'Really sad': Pablo Matera opens up on Jaguares' axing from Super Rugby
Two years after nearly leading the Jaguares to a breakthrough Super Rugby title, Pablo Matera is thankful to be back in the southern hemisphere's leading club competition.
Only this time, he will be suiting up for the team that denied his Argentine compatriots what would have been their maiden - and only - piece of Super Rugby silverware in 2019.
Few would have envisaged Matera, then the inspirational Jaguares skipper, jumping ship to join the Crusaders after captaining the Buenos Aires side to a runner-up finish as the hosts clinched their third straight title with a 19-3 final victory in Christchurch.
Then again, not many would have foreseen the imminent downfall of the Jaguares in the wake of Covid-19 early last year.
Not only did the global pandemic spell the demise of Argentina's sole professional rugby team, it also brought an end to the Sunwolves out of Japan, and Super Rugby as we knew it at that point in time.
Off went the South African franchises to Europe's rebranded United Rugby Championship, and into Super Rugby oblivion went the Jaguares and Sunwolves.
Those omissions from the competition has paved a new path for Super Rugby, now known as Super Rugby Pacific, a 12-team competition comprised of Kiwi and Australian teams, as well as the Fijian Drua and Moana Pasifika.
Excitement is understandably brimming at the prospect of the league's new chapter - which will finally see Pacific Island involvement after more than a quarter of a century of neglect - following two seasons of makeshift domestic campaigns.

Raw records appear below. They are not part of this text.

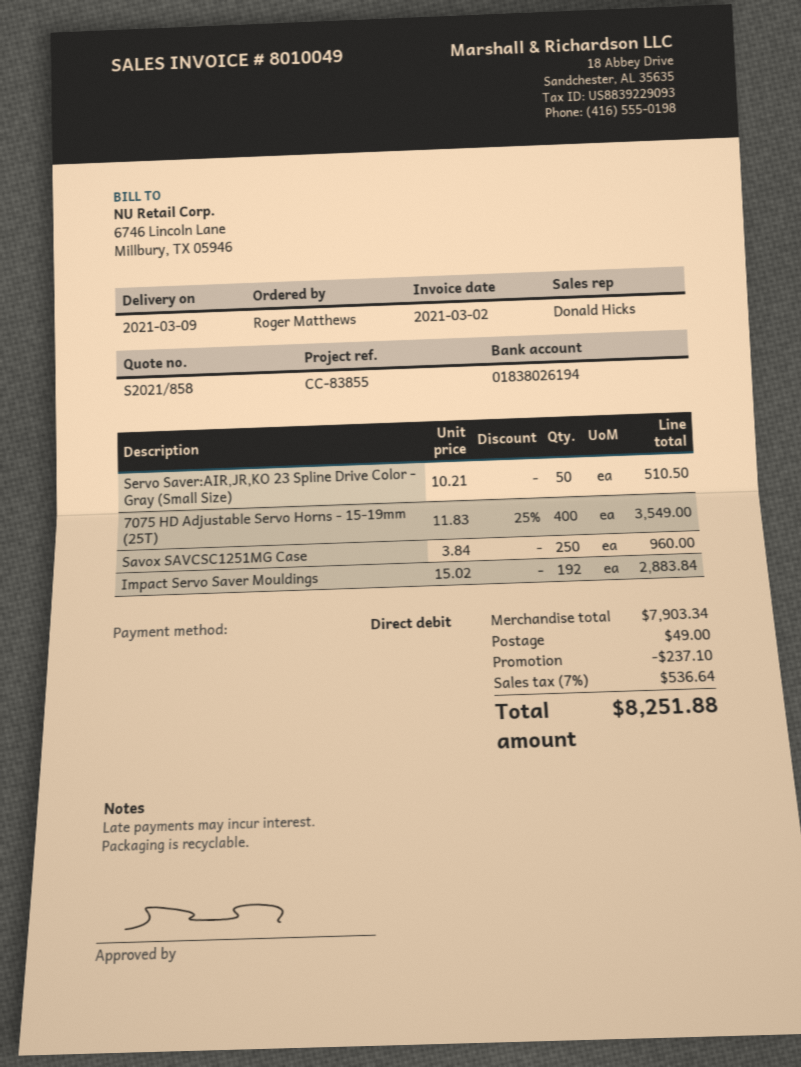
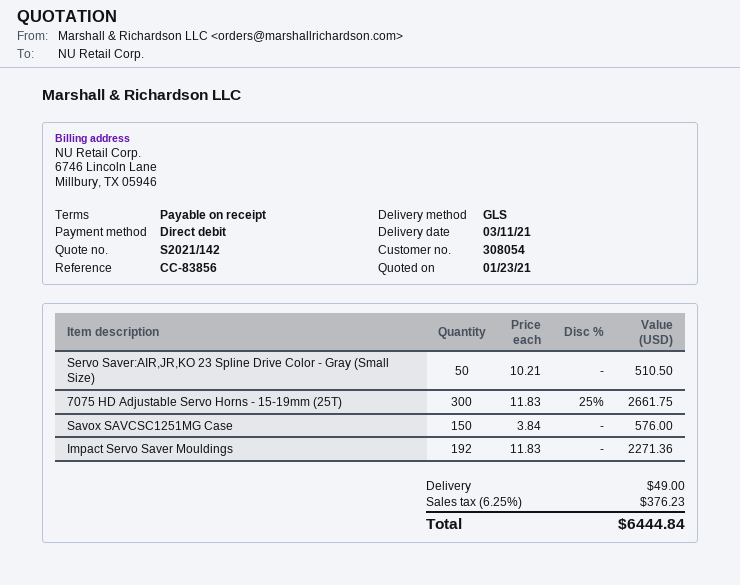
quote number: S2021/858 -> S2021/142
delivery date: 2021-03-09 -> 2021-03-11
reference: CC-83855 -> CC-83856
7075 HD Adjustable Servo Horns - 15-19mm (25T): 400 x 11.83 - 25% = 3549.00 -> 300 x 11.83 - 25% = 2661.75
Savox SAVCSC1251MG Case: 250 x 3.84 = 960.00 -> 150 x 3.84 = 576.00
Impact Servo Saver Mouldings: 192 x 15.02 = 2883.84 -> 192 x 11.83 = 2271.36
discount: 237.10 -> none
tax: 7% = 536.64 -> 6.25% = 376.23
total: 8251.88 -> 6444.84

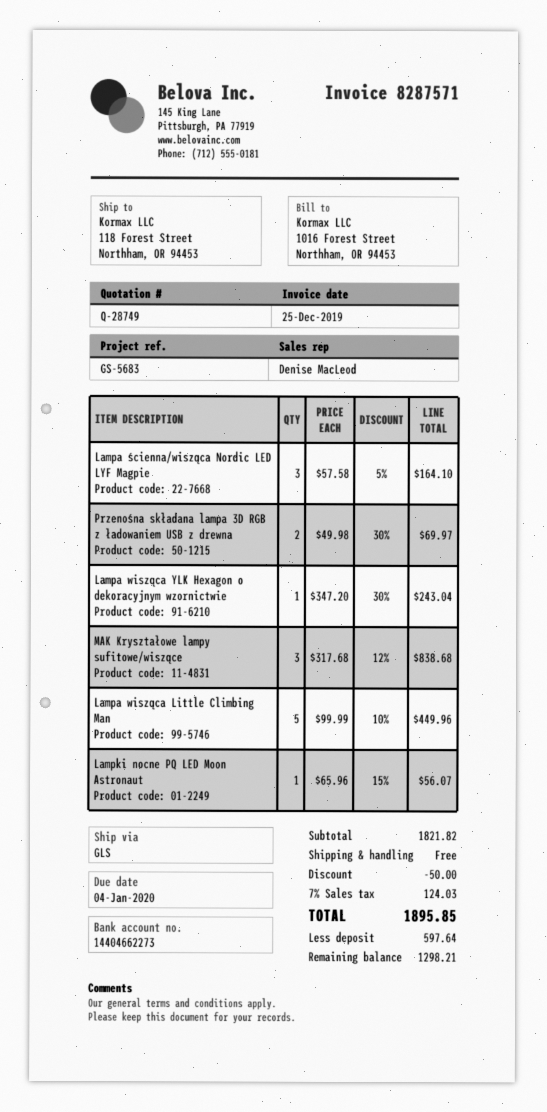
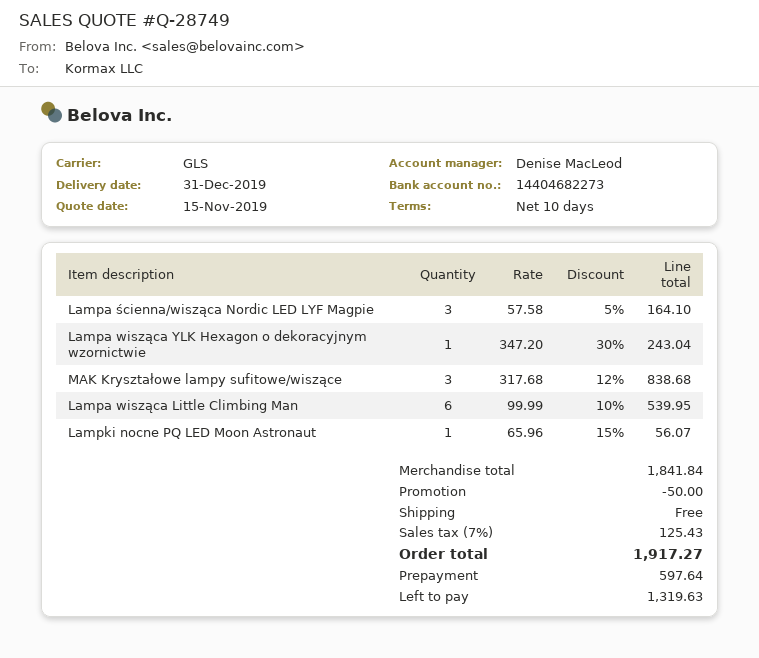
bank account: 14404662273 -> 14404682273
Przenośna składana lampa 3D RGB z ładowaniem USB z drewna: 2 x 49.98 - 30% = 69.97 -> none
Lampa wisząca Little Climbing Man: 5 x 99.99 - 10% = 449.96 -> 6 x 99.99 - 10% = 539.95
subtotal: 1821.82 -> 1841.84
tax: 7% = 124.03 -> 7% = 125.43
total: 1895.85 -> 1917.27
balance: 1298.21 -> 1319.63

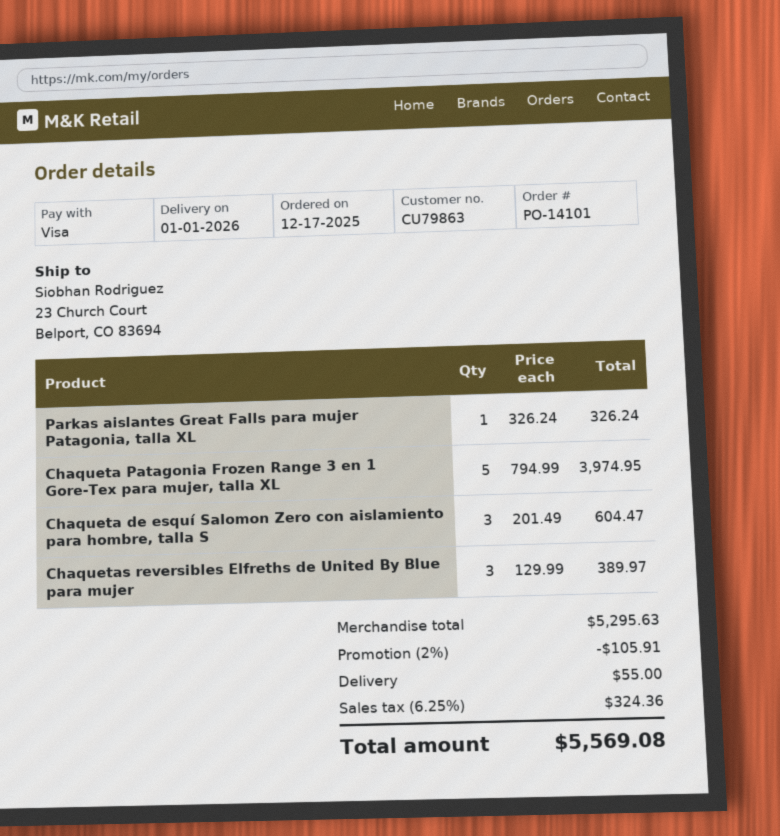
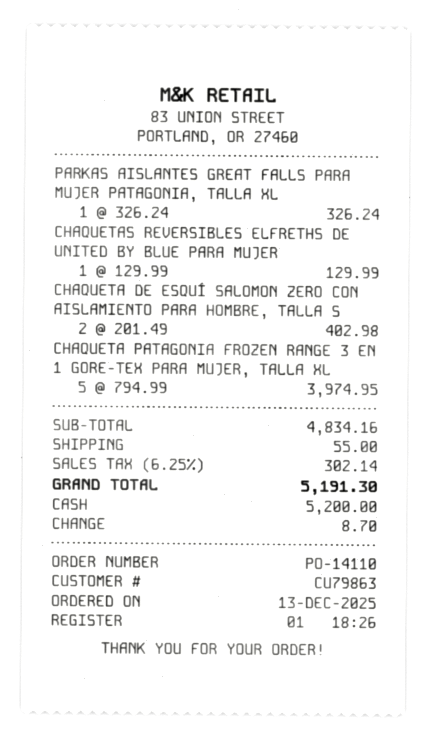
order number: PO-14101 -> PO-14110
order date: 2025-12-17 -> 2025-12-13
payment method: Visa -> cash
Chaqueta de esquí Salomon Zero con aislamiento para hombre, talla S: 3 x 201.49 = 604.47 -> 2 x 201.49 = 402.98
Chaquetas reversibles Elfreths de United By Blue para mujer: 3 x 129.99 = 389.97 -> 1 x 129.99 = 129.99
subtotal: 5295.63 -> 4834.16
discount: 2% = 105.91 -> none
tax: 6.25% = 324.36 -> 6.25% = 302.14
total: 5569.08 -> 5191.30

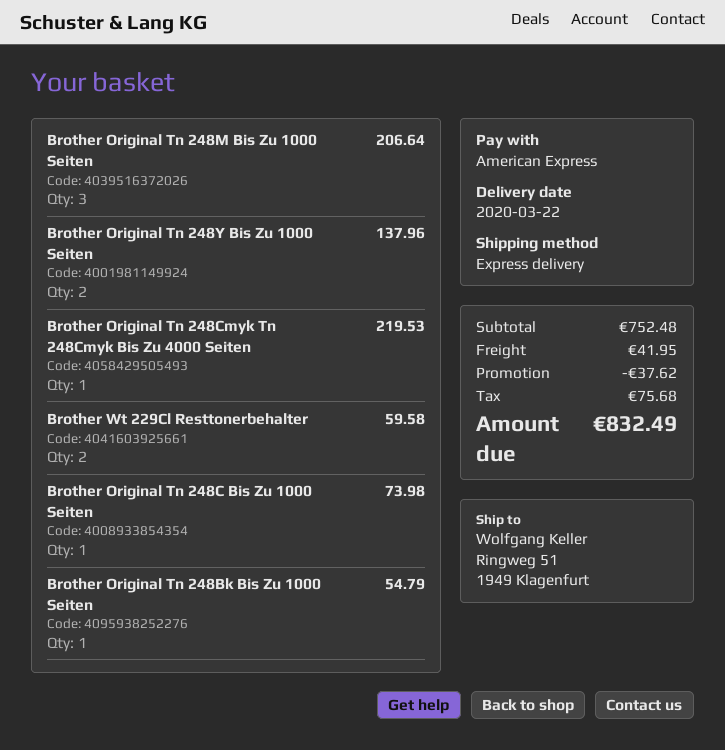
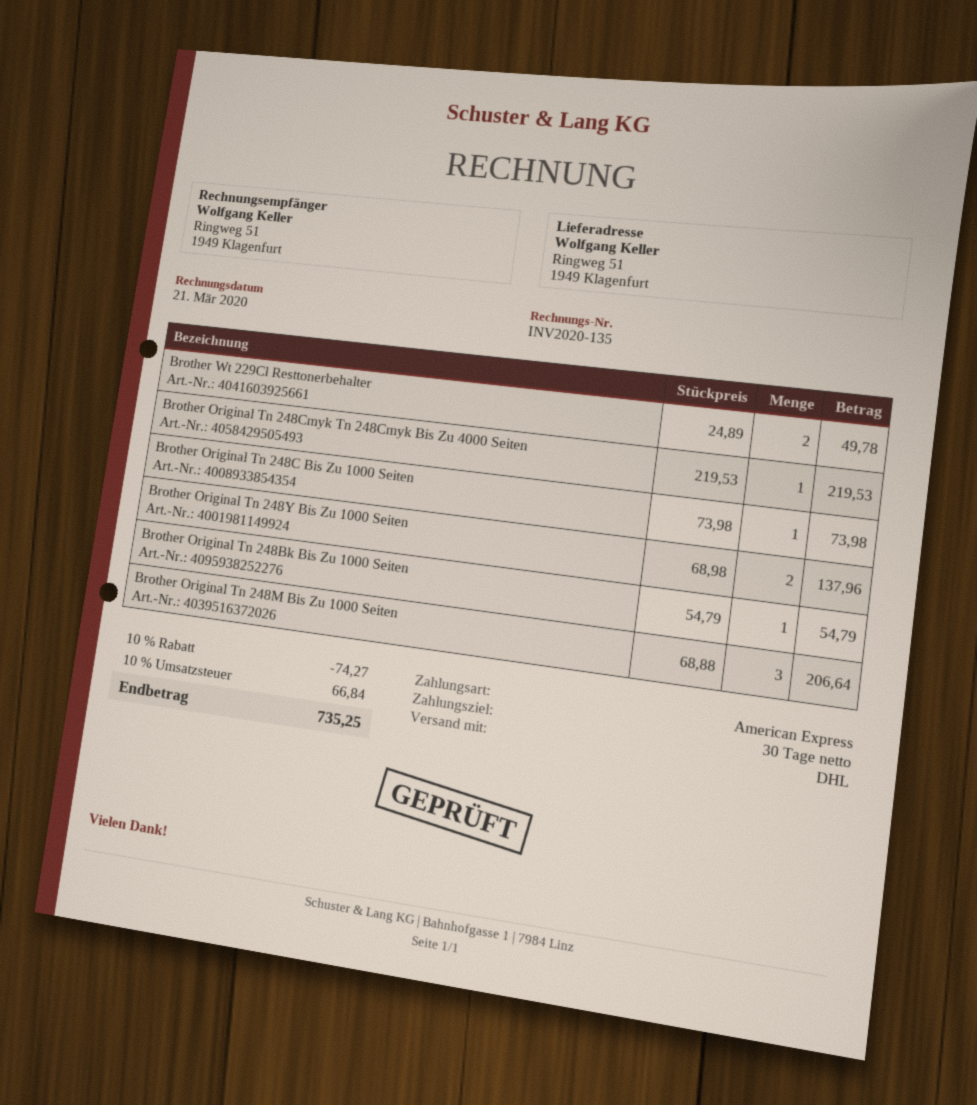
shipping method: express -> DHL
Brother Wt 229Cl Resttonerbehalter: 2 for 59.58 -> 2 for 49.78
discount: 37.62 -> 74.27
shipping: 41.95 -> none
tax: 75.68 -> 66.84
total: 832.49 -> 735.25

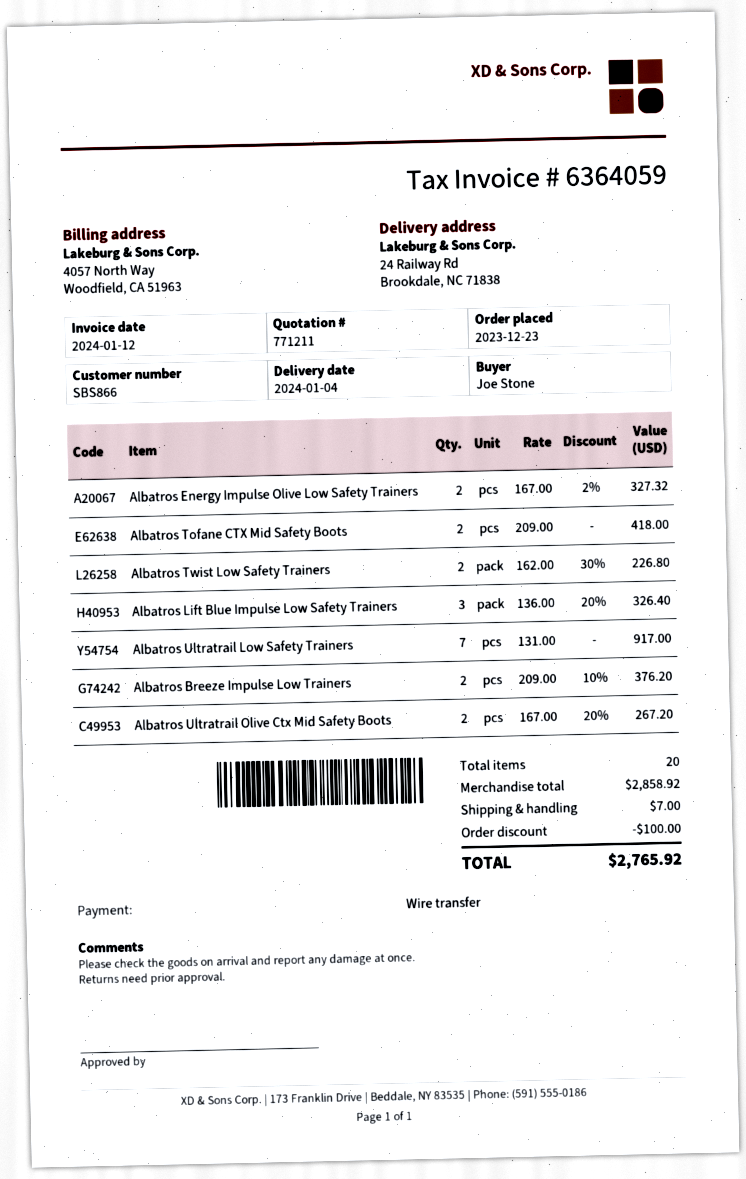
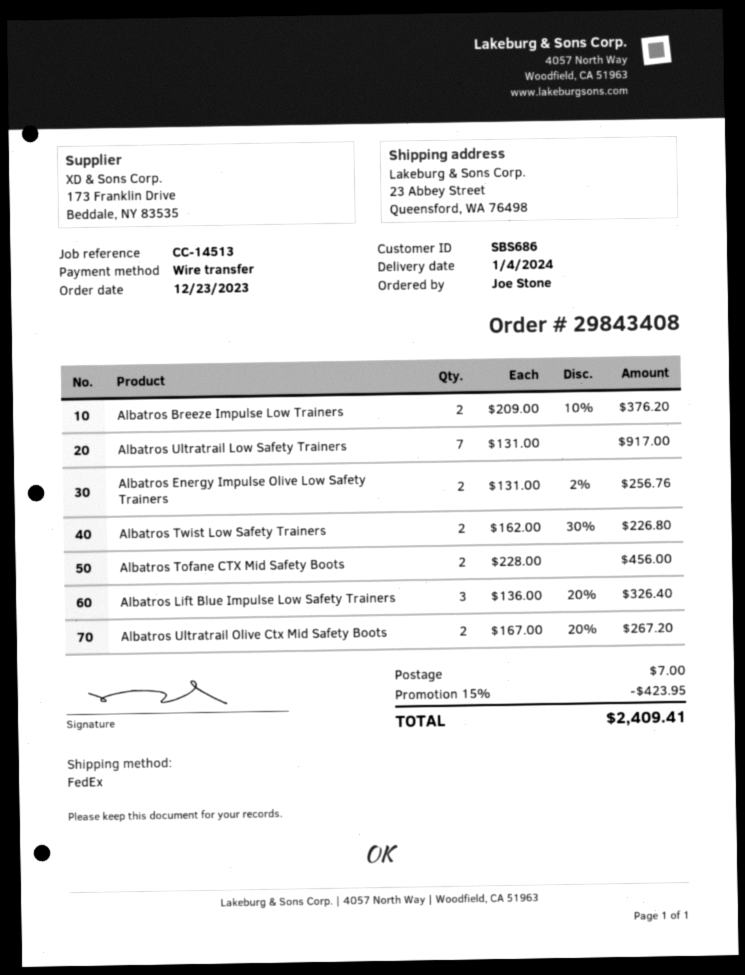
customer number: SBS866 -> SBS686
ship to: 24 Railway Rd, Brookdale, NC 71838 -> 23 Abbey Street, Queensford, WA 76498
Albatros Energy Impulse Olive Low Safety Trainers: 2 x 167.00 - 2% = 327.32 -> 2 x 131.00 - 2% = 256.76
Albatros Tofane CTX Mid Safety Boots: 2 x 209.00 = 418.00 -> 2 x 228.00 = 456.00
discount: 100.00 -> 423.95
total: 2765.92 -> 2409.41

However, Super Rugby's abrupt loss of the Jaguares still hurts Matera, especially as they were discarded from the competition when they were seemingly beginning to reach the peak of their powers.
The 2019 final in Christchurch proved to be Matera's final game for the Jaguares as he subsequently joined Top 14 club Stade Francais, but he couldn't have anticipated that that match would also be the franchise's seventh-last in existence at Super Rugby level.
Just six games into their 2020 campaign, Super Rugby was brought to a halt, with their March 14 home fixture against the Highlanders cancelled on the eve of kick-off amid growing concerns about the virus.
The Jaguares never took to the field again, something of which Matera, who watched his former side reduced from title contenders to an afterthought of the competition in the space of eight months, said made for upsetting viewing.
“It was really sad, to be honest," the 28-year-old Los Pumas star told reporters in Christchurch on Tuesday.
"In Argentina, being part of Super Rugby was massive, really, really big, and it helped us a lot in our rugby as well. We were all training together, playing together, a lot of young guys being able to play really good rugby in Argentina.
"From one day to another, the game was cancelled because of Covid. We were playing against the Highlanders at home, and we never, ever played again. Everyone had to start looking for clubs and went to Europe, so the team [disappeared]."
Fortunately, Matera's international teammates have rebounded by landing playing gigs all over the globe, some of whom even returned to Super Rugby for the Western Force and Melbourne Rebels this year.
Matera will be joined by just one other Argentine in Super Rugby Pacific next year in the form of Western Force prop Santiago Medrano, but he is just pleased that all those involved in the Jaguares have landed themselves contracts following their messy exit from the competition.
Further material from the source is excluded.